What's in a Mobile Number?

There are 262 million U.S. mobile subscribers, and next year 54 percent of 8 to 12 year olds will have a mobile phone. But what does that mean ?

Sometimes I get caught up in the numbers, the stats associated with facts. And not just industry stats. I don’t know how the girl who barely passed geometry in high school and took a nature of math course as her math requirement in college ended up with numbers being an integral part of her career.

And it doesn’t matter if it’s a “Numbers” episode or a blurb in the “Go Figure” section of “Wireless Week,” snapshots of data stay with me for long periods. So it shouldn’t come as a shock that several days after I first read a brief article related to the teen market in “Wireless Week,” I was still thinking about the numbers — and the greater implication those numbers have on the mobile industry.

Almost five years ago, the teenage segment was the mobile demographic. You couldn’t read an industry publication (electronic or otherwise) that didn’t have some bold headline or special section related to tweens, teens, or young adults. Entire cottage industries within the mobile ecosystem sprang up to accommodate this segment.

To be fair, I too used the target demographic as the springboard for my career. By creating a research study that delved deeper into the behaviors and motivations of teens and young adults who owned or had access to mobile phones, I combined my research skills with an interest in a new communications platform and, in the process, shed my “digital media analyst” moniker for good.

Over the course of the next two years, I worked with a few youth-oriented brands and successfully brought early (read: simple) mobile advertising programs to fruition. I relied heavily on the insights gleaned from that first research study to justify the new channel and help educate clients on why it belonged in a larger digital strategy. It seemed as if we hit the jackpot: the right target, a proprietary study, and a handful of early adopting clients.

As time went on, the emphasis on the age range of that study and the subsequent follow-up initiative seemed to matter less. It was more about the overall behaviors and motivations of those using mobile, not the motivations and behaviors of a certain buying demo.

I guess that’s why I wasn’t all that surprised to find that the numbers indicate market saturation for the 12 to 17 year old set, according to the “Wireless Week” article.

Today, there are 262 million domestic mobile subscribers, according to CTIA.org. In 2007, the teen market accounted for roughly 16 million subscribers, according to MultiMedia Intelligence, with 91 percent of females and 78 percent of males having cell phones. Additionally, according to BIGresearch, 54 percent of 8 to 12 year olds will own mobiles by next year. The numbers start to get a little more interesting when future projections are added to the mix. According to the same MultiMedia Intelligence study, the number of mobile teens age 12 to 17 in 2012 is estimated to total just 17 million. That is a slim difference of only 1 million subscribers.

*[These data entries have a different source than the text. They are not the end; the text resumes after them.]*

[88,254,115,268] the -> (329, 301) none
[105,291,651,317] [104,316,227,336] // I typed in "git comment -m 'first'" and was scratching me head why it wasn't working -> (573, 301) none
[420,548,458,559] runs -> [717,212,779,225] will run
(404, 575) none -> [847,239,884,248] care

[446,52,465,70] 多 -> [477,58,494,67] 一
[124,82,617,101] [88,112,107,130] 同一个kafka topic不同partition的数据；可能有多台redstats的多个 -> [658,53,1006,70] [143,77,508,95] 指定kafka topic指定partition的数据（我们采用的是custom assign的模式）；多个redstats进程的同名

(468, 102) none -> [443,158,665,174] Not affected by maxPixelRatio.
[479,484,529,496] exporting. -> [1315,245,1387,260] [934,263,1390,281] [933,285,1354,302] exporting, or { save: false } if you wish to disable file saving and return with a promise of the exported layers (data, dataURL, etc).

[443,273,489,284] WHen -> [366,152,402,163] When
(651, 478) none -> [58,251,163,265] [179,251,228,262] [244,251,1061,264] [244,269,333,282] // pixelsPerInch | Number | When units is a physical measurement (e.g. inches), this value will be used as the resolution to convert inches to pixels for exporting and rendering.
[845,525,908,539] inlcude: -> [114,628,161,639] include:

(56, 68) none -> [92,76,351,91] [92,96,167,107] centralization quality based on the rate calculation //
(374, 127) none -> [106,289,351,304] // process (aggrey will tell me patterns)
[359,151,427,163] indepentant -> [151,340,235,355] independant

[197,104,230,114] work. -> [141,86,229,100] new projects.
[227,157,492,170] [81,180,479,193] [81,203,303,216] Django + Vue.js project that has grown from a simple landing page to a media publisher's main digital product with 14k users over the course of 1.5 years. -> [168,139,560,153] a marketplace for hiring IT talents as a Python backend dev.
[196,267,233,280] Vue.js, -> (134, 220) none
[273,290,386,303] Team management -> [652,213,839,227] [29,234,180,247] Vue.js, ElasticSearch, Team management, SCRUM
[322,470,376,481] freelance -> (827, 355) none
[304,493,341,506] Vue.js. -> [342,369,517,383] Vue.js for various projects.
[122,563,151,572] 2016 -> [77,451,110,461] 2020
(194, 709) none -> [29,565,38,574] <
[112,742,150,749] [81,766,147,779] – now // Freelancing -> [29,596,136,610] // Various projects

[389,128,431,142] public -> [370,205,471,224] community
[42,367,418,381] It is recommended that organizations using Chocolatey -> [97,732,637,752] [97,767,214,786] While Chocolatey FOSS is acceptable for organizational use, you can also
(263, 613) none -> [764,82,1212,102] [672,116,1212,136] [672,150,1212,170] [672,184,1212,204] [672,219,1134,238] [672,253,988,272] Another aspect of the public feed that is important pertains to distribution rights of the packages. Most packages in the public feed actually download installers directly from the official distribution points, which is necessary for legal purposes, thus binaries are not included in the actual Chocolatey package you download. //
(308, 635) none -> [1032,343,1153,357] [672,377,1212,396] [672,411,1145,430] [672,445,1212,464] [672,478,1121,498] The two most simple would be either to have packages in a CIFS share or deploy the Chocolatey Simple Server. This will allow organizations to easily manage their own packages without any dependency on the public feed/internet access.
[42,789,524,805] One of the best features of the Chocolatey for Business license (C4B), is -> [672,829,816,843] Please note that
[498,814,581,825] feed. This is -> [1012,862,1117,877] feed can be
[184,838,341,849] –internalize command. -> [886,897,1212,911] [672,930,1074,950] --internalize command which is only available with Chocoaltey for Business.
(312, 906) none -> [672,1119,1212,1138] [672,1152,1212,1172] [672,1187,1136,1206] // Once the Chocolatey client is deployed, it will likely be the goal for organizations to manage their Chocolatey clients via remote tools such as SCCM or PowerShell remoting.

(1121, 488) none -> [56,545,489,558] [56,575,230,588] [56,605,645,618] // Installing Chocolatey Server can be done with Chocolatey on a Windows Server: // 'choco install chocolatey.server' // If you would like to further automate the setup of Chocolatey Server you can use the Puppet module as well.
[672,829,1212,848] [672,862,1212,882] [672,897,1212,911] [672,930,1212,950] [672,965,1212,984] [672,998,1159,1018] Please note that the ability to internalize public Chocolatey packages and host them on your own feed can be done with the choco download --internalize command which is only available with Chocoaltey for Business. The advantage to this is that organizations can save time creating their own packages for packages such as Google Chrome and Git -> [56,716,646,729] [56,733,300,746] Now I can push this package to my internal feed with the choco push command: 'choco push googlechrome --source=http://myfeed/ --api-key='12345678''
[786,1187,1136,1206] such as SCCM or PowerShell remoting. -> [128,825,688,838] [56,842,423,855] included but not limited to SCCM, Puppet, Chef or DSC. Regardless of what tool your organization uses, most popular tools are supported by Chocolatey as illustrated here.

While it’s true that the teen market segment consumes in mass and still has a higher average revenue per user (ARPU) than the overall market — largely due to their texting and purchase of premium content — a scant add of a million subs somehow doesn’t seem right. Or is it in fact just what the market needs to generate lasting advertising revenue?

As the mobile industry continues to evolve down the dual path of mobile advertising (buyable media-based solutions) and mobile marketing (custom-created strategic solutions), the mobile universe in totality will mean more than when it’s segmented by demographics. I base this statement on broad-based conclusions from that very first research study I conducted.

In that study, once you looked past the traditional age segments of 12 to 17 and 22 to 27, you see broad-based themes of mobile devices enabling human connections, serving as a lifeline to the outside world, allowing for self-expression, and providing entertainment. Mobile engagements that provide value to consumers, regardless of their age, is what will create revenue and increase brand activity in the marketplace.